確かに自分は同じクソガキとして公子の目線に立つことはできたけど、そこまでだった。
更にその一歩先を考えを進めることはできなかった。ガキのガキなりのプライドは理解できたはずなのに。
人に物を教えるのは難しい。
アギトは反省するとともに、少しばかりの寂しさを感じていた。
◇
午後、仕事を奪われて、すっかりアギトは暇になってしまっていた。
馬を見てみたい。ちょっとした思い付きで馬小屋を訪れる。
サラブレッドに見慣れている現代日本人から見ると、軍馬は随分と脚が短くて胴が太い。

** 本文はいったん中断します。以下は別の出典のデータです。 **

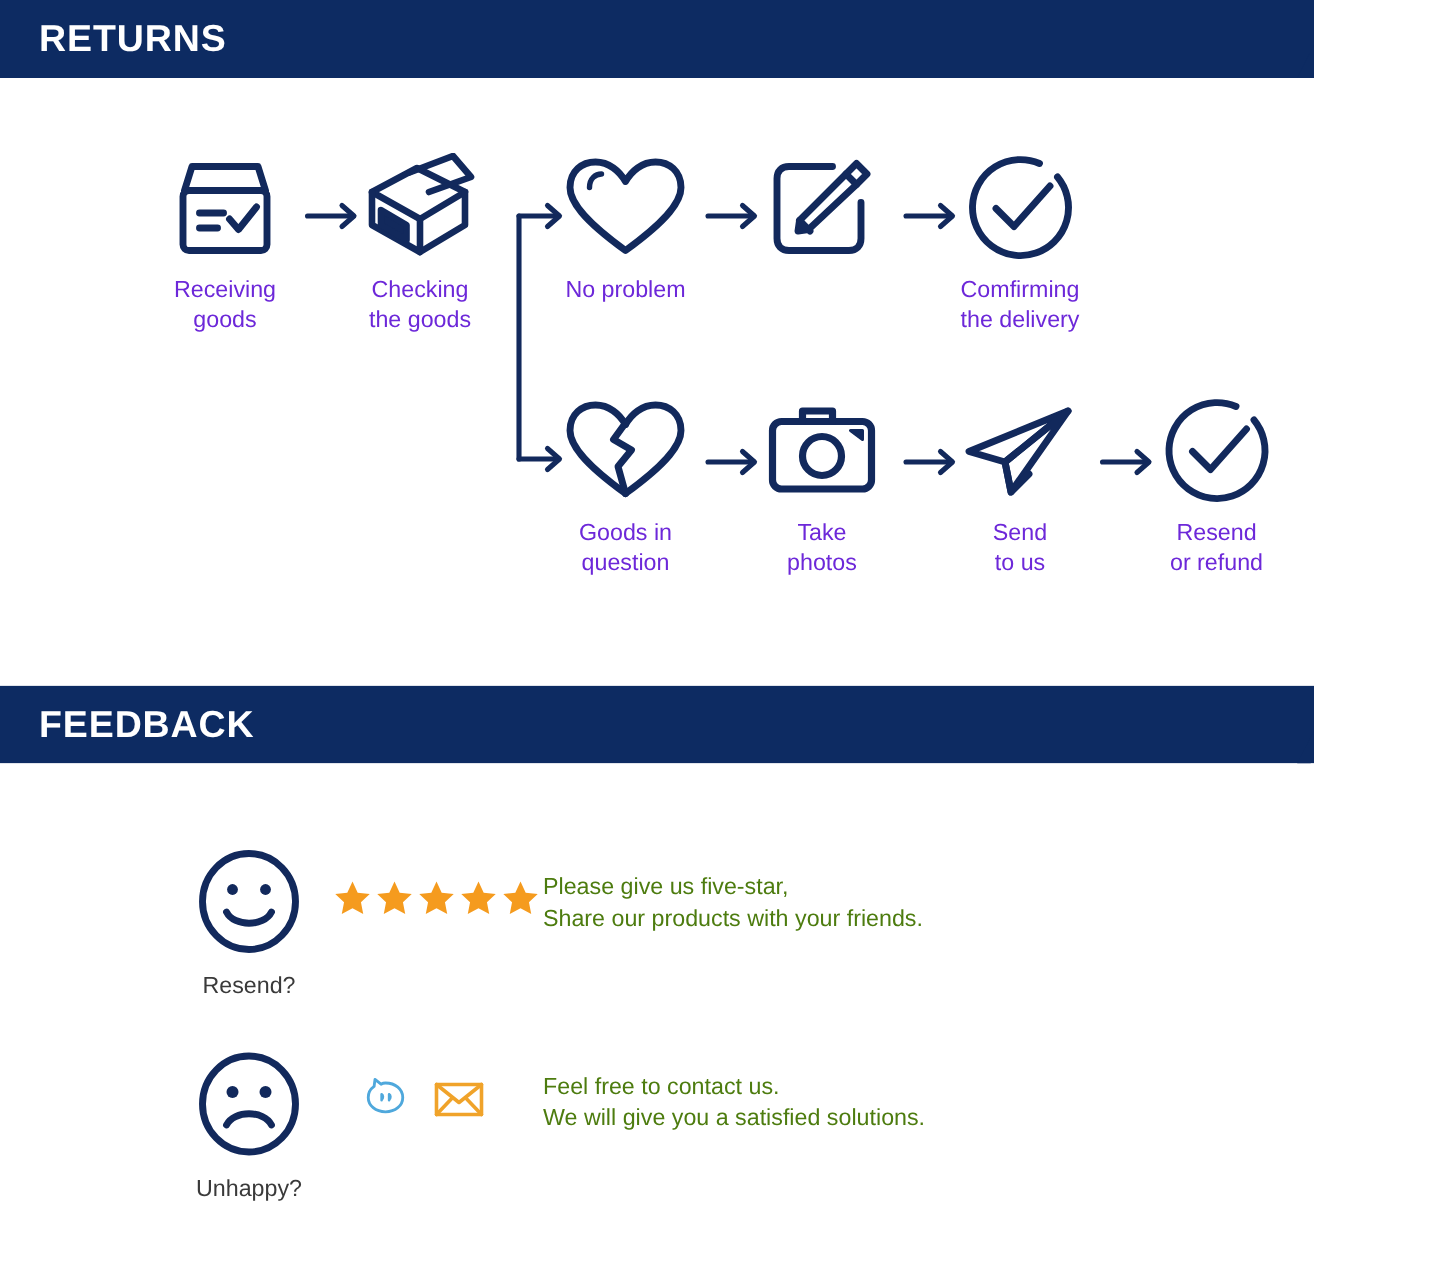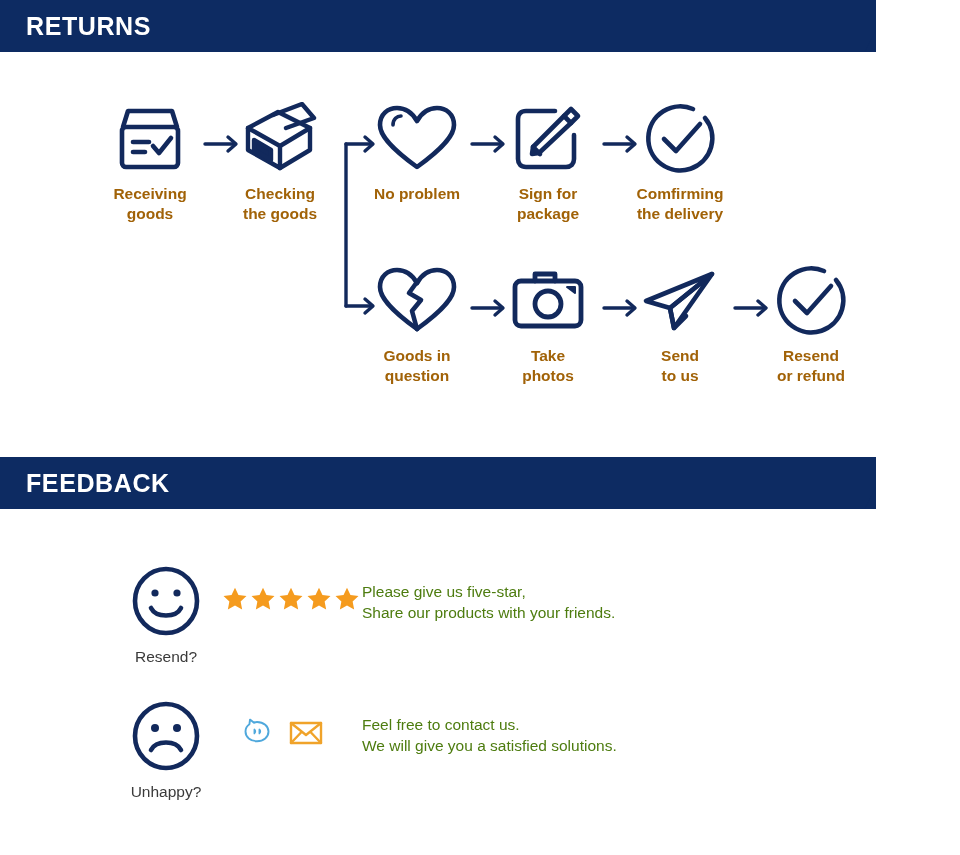--- a/index.html
+++ b/index.html
@@ -76,10 +76,9 @@
   .step .caption{
     font-size:15.5px;
     line-height:20px;
-    color:#a16207;
+    color:#6d28d9;
     white-space:pre-line;
     margin-top:6px;
-    font-weight:bold;
   }
 
   .arrow{

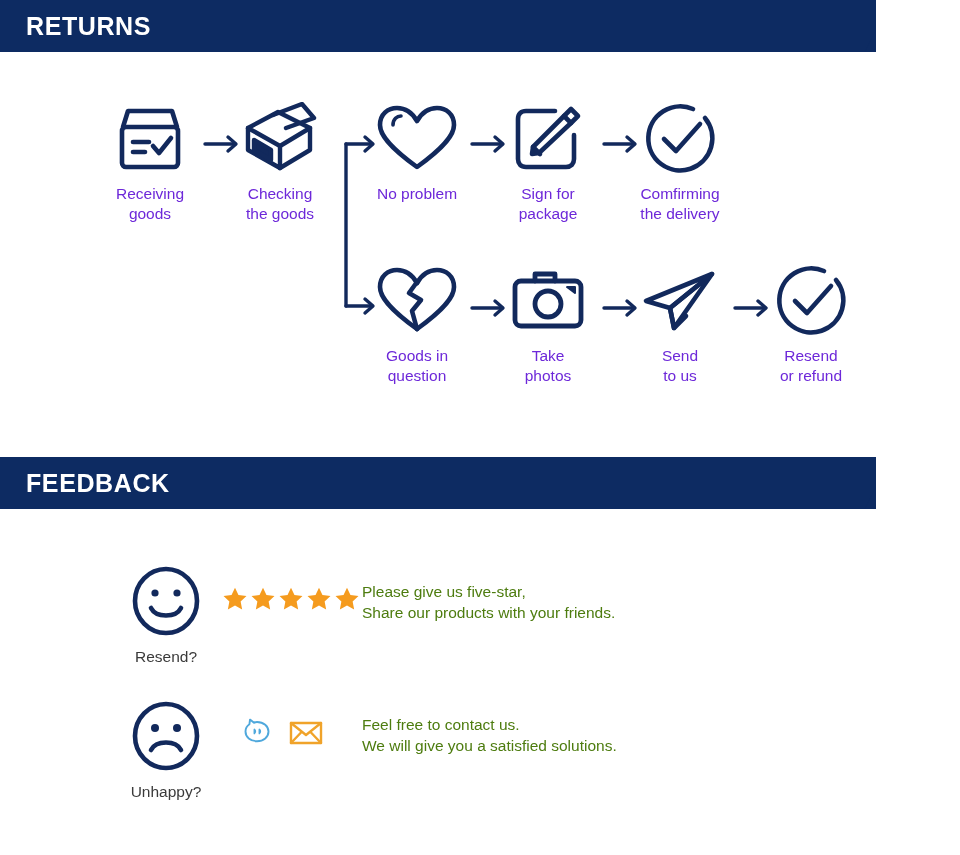--- a/index.html
+++ b/index.html
@@ -206,8 +206,6 @@
       <path d="M23 44 L30 51"></path>
     </svg>
   </div>
-  <div class="caption">Sign for
-package</div>
 </div>
 
 <div class="arrow" style="left:602px; top:133px;">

何よりいざ目の前にすると馬という動物はデカい。
「乗馬の練習もしてみたいかも」とひとりごつ。
ウマだけでなく馬具やら飼育用具など、何もかもが見新しいので、時間も忘れ馬小屋のまわりを見回るアギトに、声を掛ける者が現れた。
「おい、お前。暇ならちょっと付き合えよ」
鎖帷子に鉄兜。軽武装した兵士のような姿だが、年齢はアギトと大して変わりなさそうだ。
「剣を握ったことは有るのか」
「ない」
動揺しながらアギトは答える。男の顔に見覚えはない。
促されるままに黙ってついていくと男は、倉庫から木剣と盾を取り出し、アギトに渡した。
「好きに振ってこいよ」
アギトはおそるおそる木剣を振るうが、男は避けようともしない。
「当てるように振らないとな」
次、ゆっくりと頭めがけてから振り下ろす。
男は慌てる様子もなくすっと横に避ける。
「全力で振ってよし」
少しづつアギトは剣を振るスピードを上げるが、剣はかすりもしない。
「腰を入れなきゃ当たらんぞ」
少しくらいは男を驚かしてやろうと思うが、10度も剣を振るともうクタクタになってしまった。
「どうした。もう終わりか」
反論したいが、息があがってしまい。声が出ない。
「もし、剣を習いたいのなら、夜、庭園にこい。俺は一人で剣の練習をしているが、特別にお前の面倒を見てやってもいいぞ」
それはアギトとエイギスの出会いだった。